あたしは着替えと歯磨きセットを持って部屋を出た。


「あ、七瀬様……って、お顔が真っ赤ですよ?もしかして、七瀬様も熱が──」


そう言いながらあたしに手を伸ばしてきた霧島さん。あたしは物凄い勢いでその手を避けた。

・・・・イケメン警報発令中!

イケメンというイケメンを拒絶するようになっている。もはや、男という生き物がNGなのかもしれない。
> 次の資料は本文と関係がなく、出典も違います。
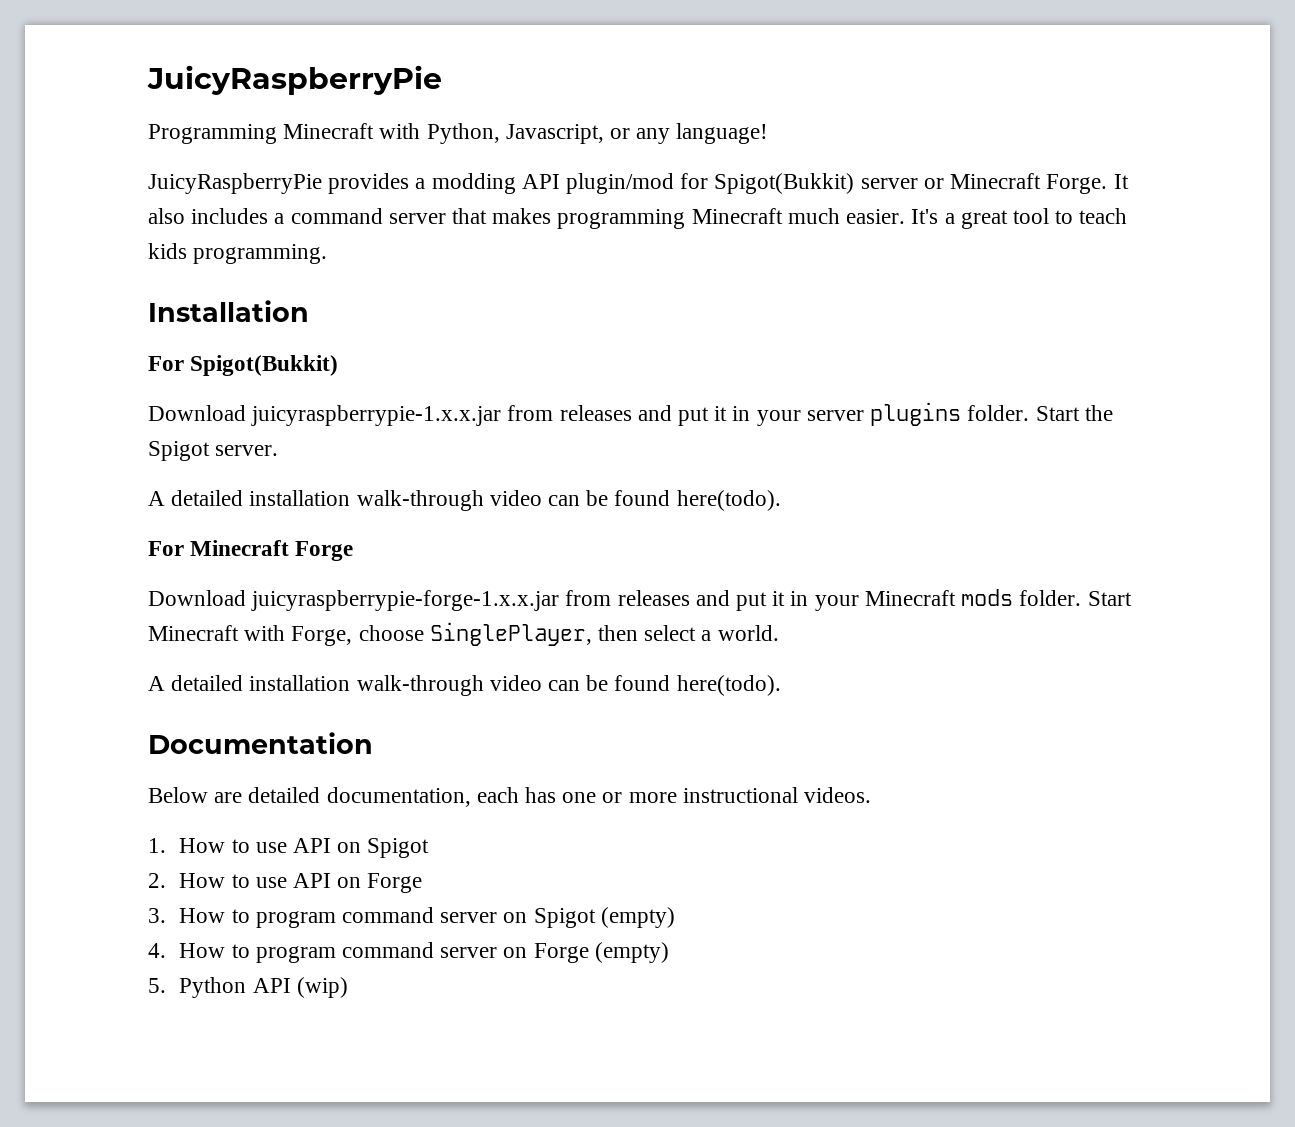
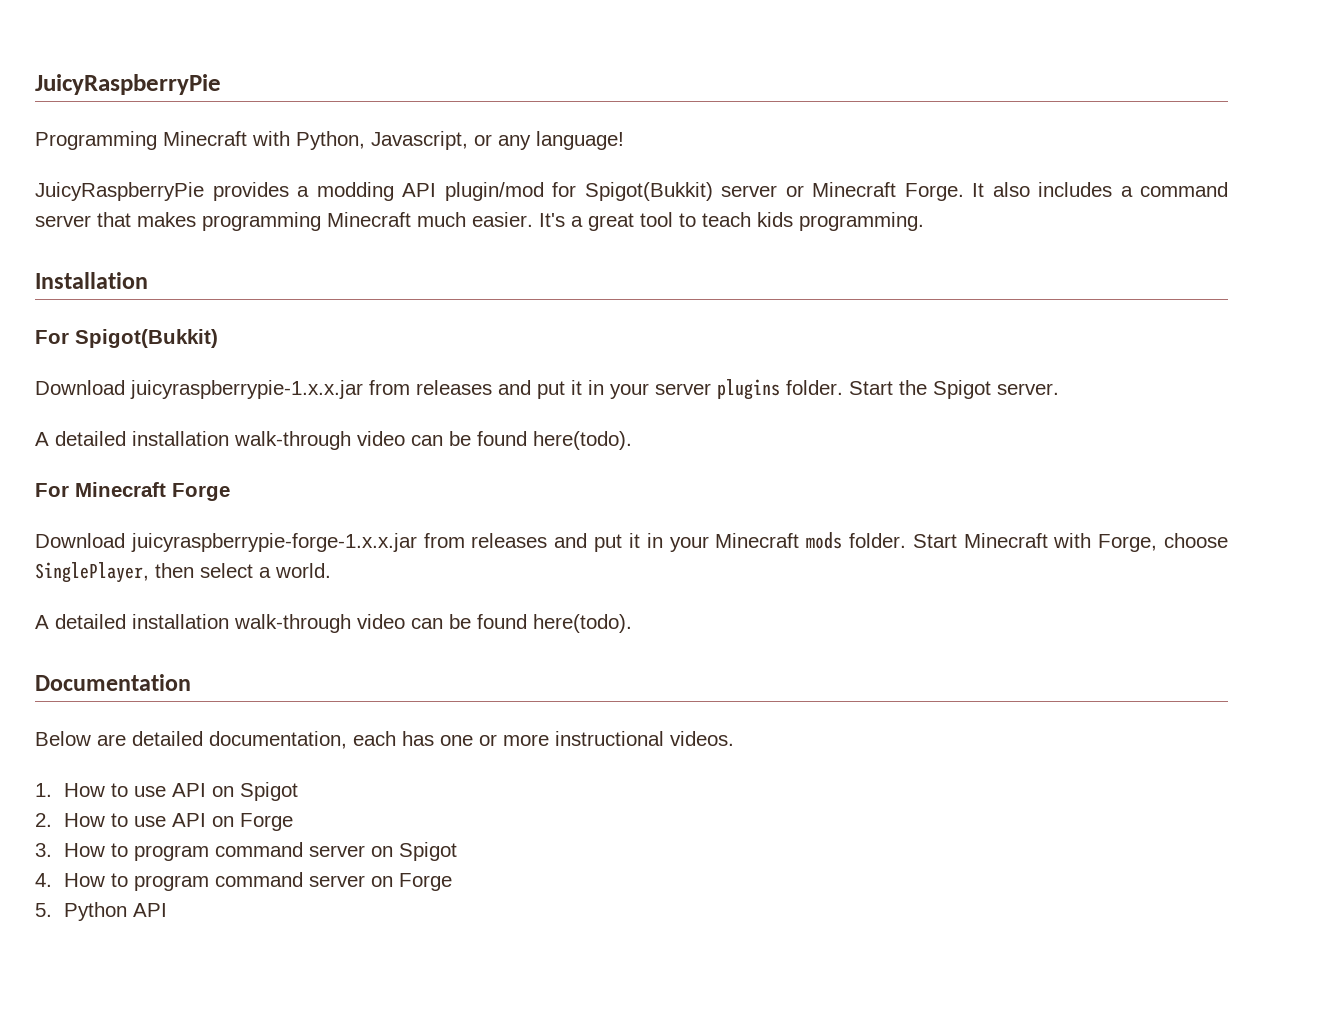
[600,907,675,928] (empty) -> (457, 851) none
[594,942,669,963] (empty) -> (452, 882) none
[296,977,348,998] (wip) -> (167, 910) none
「……あの、どうかなされましたか?そこまで露骨に拒絶されると、少々傷つきます」

「コレハ、ベツニ、ナンデモ、ナイデス、スミマセン」

「ロボットごっこ……ですか?」


いや、何を言ってるんだ霧島さん。この歳にもなってロボットごっことか、キツすぎて目も当てられんでしょ。そんな引いた目であたしを見ないでください。


「……シャワーお借りしてもいいでしょうか」

「ああ、はい。どうぞ?ご案内しますね」

「ありがとうございます」


シャワーのお湯を頭から浴びながら、必死に唇を擦った。お願いだから消えて、消えてよ……。全然消えてくれないあいつの唇の感触。そして、甘くて蕩けそうな感覚。


「……っ。最っ悪……」


こんなの、忘れたくても忘れられないじゃん。

 
──── あたしのファーストキスは、アツくて甘くて……蕩けそうだった。


そしてもう二度と九条家には来ない……そう心に誓った。